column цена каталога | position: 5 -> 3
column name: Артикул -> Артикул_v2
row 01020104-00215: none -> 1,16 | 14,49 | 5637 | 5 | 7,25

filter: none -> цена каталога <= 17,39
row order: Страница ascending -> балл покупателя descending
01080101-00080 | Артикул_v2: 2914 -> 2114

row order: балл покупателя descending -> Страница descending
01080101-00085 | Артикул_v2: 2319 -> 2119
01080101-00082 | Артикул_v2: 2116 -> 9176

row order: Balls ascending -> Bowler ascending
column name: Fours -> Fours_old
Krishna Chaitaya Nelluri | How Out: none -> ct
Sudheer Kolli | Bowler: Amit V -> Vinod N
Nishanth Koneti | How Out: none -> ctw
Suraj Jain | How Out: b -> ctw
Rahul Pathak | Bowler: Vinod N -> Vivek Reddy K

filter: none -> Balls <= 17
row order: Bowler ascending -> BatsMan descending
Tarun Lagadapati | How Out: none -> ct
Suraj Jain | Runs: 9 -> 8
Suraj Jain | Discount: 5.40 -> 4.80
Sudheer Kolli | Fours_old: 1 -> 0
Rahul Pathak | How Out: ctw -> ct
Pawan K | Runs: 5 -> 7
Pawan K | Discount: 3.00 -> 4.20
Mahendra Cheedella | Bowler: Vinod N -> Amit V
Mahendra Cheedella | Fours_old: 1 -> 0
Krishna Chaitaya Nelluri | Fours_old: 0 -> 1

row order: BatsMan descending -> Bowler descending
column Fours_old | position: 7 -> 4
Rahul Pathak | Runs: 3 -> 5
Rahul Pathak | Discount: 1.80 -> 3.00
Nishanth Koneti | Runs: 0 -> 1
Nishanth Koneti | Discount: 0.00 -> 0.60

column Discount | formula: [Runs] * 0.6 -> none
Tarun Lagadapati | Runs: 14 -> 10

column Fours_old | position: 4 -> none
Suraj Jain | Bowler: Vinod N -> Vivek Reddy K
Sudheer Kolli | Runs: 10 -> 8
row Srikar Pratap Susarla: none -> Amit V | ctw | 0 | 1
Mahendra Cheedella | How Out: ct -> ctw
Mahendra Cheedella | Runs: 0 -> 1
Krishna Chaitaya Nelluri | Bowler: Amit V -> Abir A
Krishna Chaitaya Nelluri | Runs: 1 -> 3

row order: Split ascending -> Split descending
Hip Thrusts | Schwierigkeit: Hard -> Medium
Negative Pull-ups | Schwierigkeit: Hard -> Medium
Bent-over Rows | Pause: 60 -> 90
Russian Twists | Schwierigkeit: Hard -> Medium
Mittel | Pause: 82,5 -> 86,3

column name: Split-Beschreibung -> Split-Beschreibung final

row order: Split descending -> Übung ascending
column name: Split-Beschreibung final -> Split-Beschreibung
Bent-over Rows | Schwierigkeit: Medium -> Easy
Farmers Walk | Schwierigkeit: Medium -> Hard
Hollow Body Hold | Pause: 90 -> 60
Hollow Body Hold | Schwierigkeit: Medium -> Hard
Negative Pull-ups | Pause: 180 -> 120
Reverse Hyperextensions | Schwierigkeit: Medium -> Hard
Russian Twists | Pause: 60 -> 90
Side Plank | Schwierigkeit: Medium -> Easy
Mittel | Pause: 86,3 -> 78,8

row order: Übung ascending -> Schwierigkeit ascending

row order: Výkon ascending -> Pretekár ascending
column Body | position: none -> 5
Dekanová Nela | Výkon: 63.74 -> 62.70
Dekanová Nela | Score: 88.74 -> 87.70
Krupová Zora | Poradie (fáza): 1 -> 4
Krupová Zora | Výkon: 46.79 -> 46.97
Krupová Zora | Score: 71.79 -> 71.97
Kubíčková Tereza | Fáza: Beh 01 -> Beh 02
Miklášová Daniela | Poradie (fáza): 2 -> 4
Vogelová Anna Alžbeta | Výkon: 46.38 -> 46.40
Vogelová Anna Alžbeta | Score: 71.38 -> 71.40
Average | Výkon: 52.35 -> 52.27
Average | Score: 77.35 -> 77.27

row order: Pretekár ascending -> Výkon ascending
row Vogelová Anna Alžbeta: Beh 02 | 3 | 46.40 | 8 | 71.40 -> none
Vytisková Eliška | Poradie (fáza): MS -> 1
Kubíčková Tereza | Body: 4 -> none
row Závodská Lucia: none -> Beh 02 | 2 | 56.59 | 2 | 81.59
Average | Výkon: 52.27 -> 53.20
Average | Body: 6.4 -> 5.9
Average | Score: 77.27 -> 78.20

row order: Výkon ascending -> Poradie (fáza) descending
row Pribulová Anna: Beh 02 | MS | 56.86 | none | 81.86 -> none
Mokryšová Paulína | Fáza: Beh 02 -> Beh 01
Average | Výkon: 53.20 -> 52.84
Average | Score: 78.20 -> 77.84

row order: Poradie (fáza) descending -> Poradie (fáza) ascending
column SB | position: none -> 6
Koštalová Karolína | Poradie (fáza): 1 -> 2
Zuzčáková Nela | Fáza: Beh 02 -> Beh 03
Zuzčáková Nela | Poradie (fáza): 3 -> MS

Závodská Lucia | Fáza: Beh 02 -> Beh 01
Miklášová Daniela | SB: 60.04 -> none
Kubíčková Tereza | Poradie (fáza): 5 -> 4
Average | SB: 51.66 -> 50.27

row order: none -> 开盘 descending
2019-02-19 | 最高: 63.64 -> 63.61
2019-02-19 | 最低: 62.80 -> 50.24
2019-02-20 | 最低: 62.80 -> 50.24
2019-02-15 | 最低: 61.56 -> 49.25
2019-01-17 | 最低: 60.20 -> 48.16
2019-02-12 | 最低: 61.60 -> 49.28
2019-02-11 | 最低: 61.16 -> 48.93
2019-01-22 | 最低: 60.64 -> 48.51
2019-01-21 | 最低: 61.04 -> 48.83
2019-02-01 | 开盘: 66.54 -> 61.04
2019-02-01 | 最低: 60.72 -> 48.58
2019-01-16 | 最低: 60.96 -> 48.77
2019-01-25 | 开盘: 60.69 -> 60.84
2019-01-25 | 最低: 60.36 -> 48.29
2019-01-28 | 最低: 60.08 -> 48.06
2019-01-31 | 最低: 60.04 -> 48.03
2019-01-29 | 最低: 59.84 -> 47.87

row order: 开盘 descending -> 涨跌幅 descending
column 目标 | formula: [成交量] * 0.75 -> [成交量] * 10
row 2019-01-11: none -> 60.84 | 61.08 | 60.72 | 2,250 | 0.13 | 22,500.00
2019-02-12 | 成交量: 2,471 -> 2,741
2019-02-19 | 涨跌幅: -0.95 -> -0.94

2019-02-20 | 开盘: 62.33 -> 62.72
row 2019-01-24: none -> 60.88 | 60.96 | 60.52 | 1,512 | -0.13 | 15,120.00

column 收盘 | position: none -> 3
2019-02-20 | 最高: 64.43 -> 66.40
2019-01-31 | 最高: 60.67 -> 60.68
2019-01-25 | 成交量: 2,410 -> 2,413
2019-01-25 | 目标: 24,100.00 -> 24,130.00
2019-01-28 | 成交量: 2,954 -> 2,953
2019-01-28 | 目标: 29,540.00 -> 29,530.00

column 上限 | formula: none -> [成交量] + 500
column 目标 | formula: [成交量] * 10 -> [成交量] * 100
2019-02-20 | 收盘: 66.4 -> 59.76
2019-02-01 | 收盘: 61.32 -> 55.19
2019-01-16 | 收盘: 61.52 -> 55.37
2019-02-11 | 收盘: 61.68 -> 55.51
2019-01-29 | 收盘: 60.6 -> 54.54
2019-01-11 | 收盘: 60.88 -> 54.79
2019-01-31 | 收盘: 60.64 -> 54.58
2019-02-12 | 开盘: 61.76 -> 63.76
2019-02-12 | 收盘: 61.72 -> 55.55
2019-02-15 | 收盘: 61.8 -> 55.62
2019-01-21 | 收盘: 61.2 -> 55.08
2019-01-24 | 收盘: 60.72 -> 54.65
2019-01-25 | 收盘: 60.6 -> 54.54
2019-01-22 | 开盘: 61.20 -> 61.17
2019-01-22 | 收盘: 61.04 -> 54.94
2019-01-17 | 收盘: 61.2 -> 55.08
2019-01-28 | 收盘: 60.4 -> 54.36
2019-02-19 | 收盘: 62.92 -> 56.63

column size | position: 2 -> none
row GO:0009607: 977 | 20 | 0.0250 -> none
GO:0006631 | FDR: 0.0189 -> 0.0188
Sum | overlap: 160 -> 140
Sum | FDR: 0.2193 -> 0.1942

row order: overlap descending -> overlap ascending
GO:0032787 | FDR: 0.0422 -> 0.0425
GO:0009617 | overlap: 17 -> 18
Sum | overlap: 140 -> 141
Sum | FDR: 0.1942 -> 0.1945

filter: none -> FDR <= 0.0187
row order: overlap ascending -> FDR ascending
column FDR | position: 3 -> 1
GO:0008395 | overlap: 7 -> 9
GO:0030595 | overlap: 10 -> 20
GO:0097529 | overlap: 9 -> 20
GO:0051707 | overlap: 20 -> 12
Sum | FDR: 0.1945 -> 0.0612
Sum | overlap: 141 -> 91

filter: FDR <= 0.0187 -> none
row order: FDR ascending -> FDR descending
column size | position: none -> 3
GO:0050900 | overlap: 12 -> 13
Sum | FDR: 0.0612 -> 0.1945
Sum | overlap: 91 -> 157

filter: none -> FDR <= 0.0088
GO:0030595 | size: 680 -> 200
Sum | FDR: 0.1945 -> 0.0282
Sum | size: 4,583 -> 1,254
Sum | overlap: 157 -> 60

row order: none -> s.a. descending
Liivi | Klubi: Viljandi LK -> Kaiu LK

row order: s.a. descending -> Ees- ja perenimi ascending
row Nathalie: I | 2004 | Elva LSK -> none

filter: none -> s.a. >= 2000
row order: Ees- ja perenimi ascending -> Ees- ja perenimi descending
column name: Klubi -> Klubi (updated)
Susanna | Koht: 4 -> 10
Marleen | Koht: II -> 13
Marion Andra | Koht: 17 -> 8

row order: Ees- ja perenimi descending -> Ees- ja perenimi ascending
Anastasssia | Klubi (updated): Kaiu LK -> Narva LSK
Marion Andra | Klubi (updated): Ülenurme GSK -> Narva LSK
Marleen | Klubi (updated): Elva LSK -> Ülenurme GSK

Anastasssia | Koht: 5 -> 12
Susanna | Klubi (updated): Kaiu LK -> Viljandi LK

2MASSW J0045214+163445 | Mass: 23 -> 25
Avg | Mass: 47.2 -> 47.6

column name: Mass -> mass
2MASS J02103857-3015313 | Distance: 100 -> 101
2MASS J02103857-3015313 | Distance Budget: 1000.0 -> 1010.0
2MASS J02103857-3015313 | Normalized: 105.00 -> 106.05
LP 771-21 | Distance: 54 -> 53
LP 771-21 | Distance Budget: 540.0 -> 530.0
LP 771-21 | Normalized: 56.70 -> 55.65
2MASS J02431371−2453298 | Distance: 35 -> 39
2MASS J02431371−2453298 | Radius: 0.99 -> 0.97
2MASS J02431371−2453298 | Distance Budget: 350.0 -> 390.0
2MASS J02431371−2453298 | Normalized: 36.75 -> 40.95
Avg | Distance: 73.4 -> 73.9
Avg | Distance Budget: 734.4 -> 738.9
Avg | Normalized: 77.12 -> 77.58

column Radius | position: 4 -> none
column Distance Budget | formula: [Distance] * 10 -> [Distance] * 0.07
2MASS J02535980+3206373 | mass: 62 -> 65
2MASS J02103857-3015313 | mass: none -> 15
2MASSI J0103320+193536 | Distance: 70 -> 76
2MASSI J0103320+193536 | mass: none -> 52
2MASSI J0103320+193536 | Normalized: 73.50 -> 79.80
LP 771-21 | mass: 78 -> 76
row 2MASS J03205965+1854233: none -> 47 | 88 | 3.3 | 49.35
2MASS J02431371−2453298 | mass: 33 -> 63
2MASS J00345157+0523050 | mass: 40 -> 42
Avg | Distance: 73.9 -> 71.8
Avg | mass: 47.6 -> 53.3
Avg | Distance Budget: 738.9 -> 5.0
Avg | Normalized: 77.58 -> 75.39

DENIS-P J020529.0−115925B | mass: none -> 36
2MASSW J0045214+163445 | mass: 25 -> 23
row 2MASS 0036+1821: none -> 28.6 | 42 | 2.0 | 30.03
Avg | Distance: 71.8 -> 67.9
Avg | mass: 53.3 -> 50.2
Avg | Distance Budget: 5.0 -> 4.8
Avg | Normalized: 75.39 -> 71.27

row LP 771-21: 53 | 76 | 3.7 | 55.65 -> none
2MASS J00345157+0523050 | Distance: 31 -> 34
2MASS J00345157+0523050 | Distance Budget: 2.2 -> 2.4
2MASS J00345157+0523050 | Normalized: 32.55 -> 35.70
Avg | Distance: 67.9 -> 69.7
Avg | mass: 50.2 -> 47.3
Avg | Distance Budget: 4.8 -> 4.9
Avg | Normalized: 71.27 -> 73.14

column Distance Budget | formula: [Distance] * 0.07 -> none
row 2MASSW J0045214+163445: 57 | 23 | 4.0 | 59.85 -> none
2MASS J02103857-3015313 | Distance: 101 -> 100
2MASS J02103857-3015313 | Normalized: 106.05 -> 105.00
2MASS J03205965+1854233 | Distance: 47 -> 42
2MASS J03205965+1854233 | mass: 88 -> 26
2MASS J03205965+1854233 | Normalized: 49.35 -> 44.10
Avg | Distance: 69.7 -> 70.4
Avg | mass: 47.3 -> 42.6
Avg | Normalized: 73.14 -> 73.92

+---+

Reproduce verbatim the lines above, from the line with "column 目标 | formula: [成交量] * 10" through the line with "2019-01-22 | 收盘: 61.04 -> 54.94".

column 目标 | formula: [成交量] * 10 -> [成交量] * 100
2019-02-20 | 收盘: 66.4 -> 59.76
2019-02-01 | 收盘: 61.32 -> 55.19
2019-01-16 | 收盘: 61.52 -> 55.37
2019-02-11 | 收盘: 61.68 -> 55.51
2019-01-29 | 收盘: 60.6 -> 54.54
2019-01-11 | 收盘: 60.88 -> 54.79
2019-01-31 | 收盘: 60.64 -> 54.58
2019-02-12 | 开盘: 61.76 -> 63.76
2019-02-12 | 收盘: 61.72 -> 55.55
2019-02-15 | 收盘: 61.8 -> 55.62
2019-01-21 | 收盘: 61.2 -> 55.08
2019-01-24 | 收盘: 60.72 -> 54.65
2019-01-25 | 收盘: 60.6 -> 54.54
2019-01-22 | 开盘: 61.20 -> 61.17
2019-01-22 | 收盘: 61.04 -> 54.94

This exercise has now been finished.